I put my name down for the open mic night in the city centre, re-wrote my piece 30 times, learned it off by heart, rehearsed to make it look spontaneous, re-wrote, panicked, re-wrote, rehearsed in front of the bedroom mirror with props and clothes, freaked out, and practised having A POSITIVE MENTAL ATTITUDE and CONSIDERING THE WORST THAT COULD HAPPEN. Considered withdrawing my name, then decided to go for it. If I fall flat on my face, and I will – apart from anything else I haven’t a big chest to stop my nose hitting the floor -then at least I can say I tried. Strike it off the list. 

Some family and friends came. We sat at little tables in candlelight. Have a glass of wine to steady your nerves, some said - more likely to unsteady my feet and make me forget my lines. I asked the MC to put me on early, to get the agony over with.  I was the last “act” before the interval. When he announced me, and said “Now we’ll have some comedy from - “ a huge weight of expectation fell on me.  I stood in front of the mike and began, hoping neither my voice nor my hands nor my knees would shake. Started talking, addressing the front row of little candlelit tables. There was laughter. There was laughter! When I finished, there was lots of applause and cheering, not all of it from my supporters.
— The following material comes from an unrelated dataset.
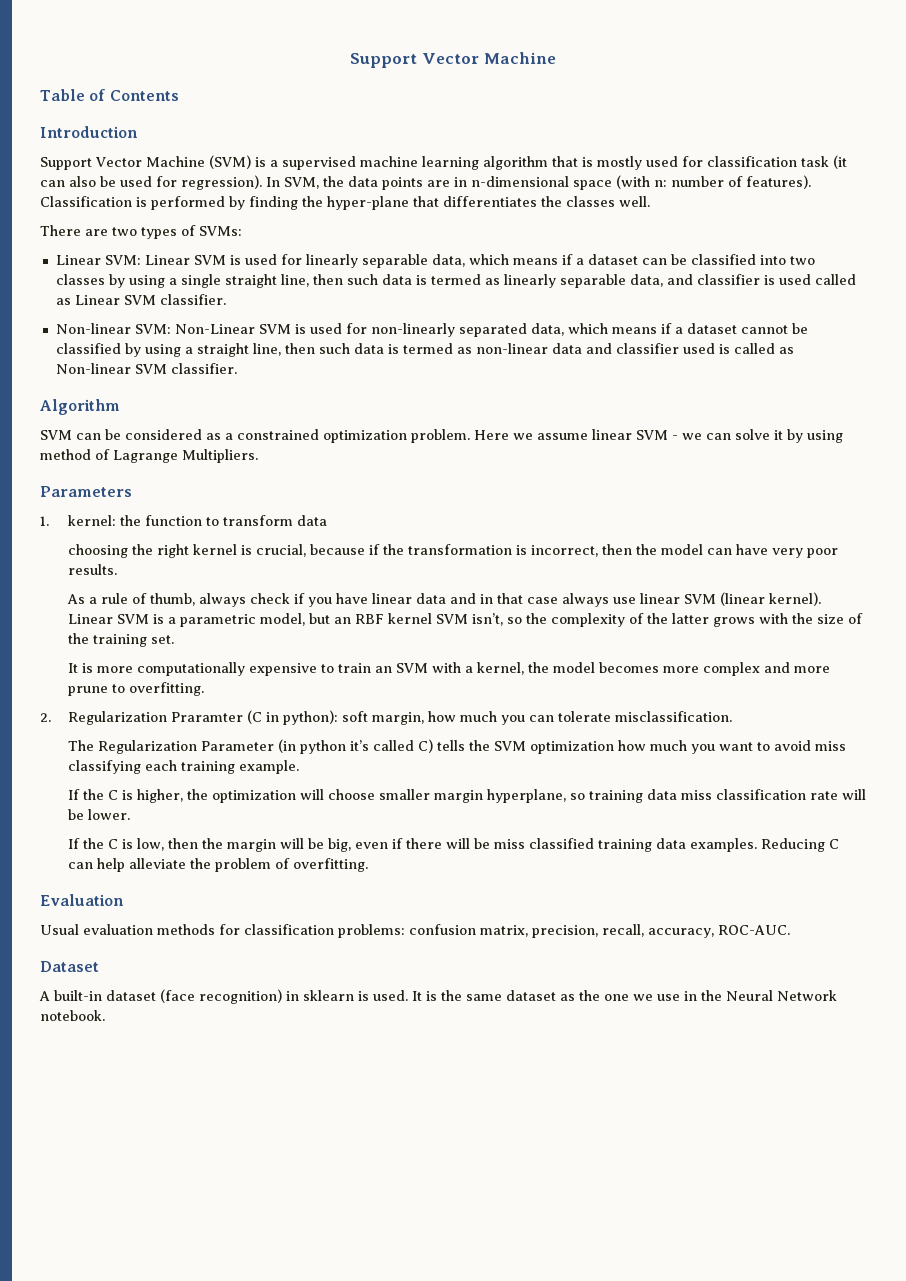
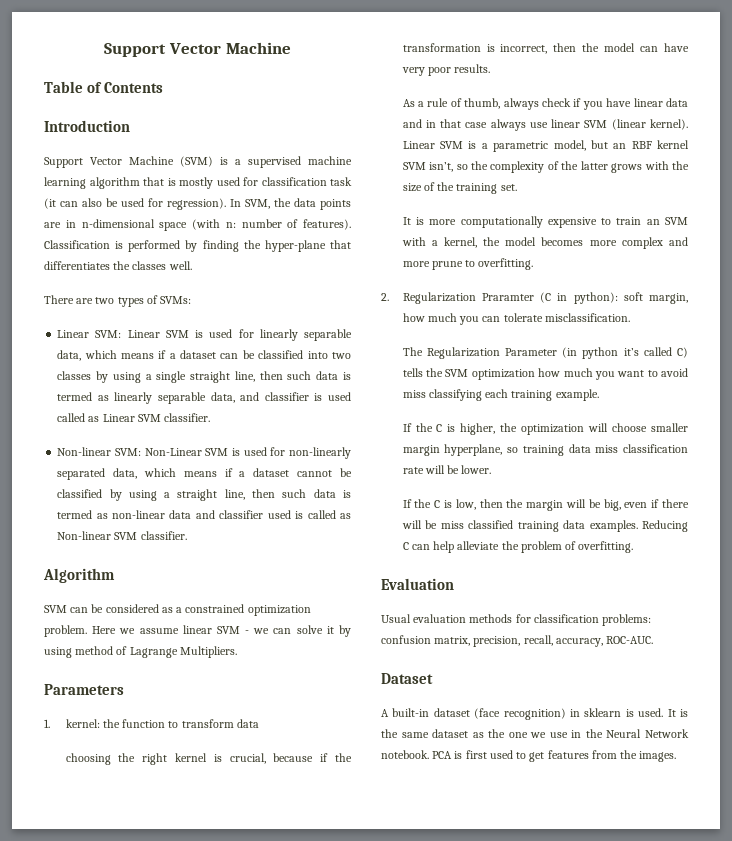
+ PCA is first used to get features from the images.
Afterwards I was buzzing. High on adrenaline. High on applause.  Delighted and so grateful for the support from my family and friends.  People I didn’t know stopped me on the stairway and in the Ladies room and said kind words to me.

When I got home, the Prince of Darkness was still up, sitting at his PC. How did you get on, he said. So I told him; the MC said I got the biggest cheer of the night. “That’s only because you had rent-a-crowd with you”, he said. My bubble deflated…

The following day, a man I knew to be a part-time actor and director called me. He had slipped in to the Open Mike night unseen and sat behind the sound engineers. He had heard them discussing the acts; apparently I had been their favourite. As for his opinion; your material was brilliant, he said, but your performance was a little bit (a little bit!) nervous. I can help you with that.  If you can write about an hour or an hour and a half of material, why not put on a one woman show in one of the small pub theatres?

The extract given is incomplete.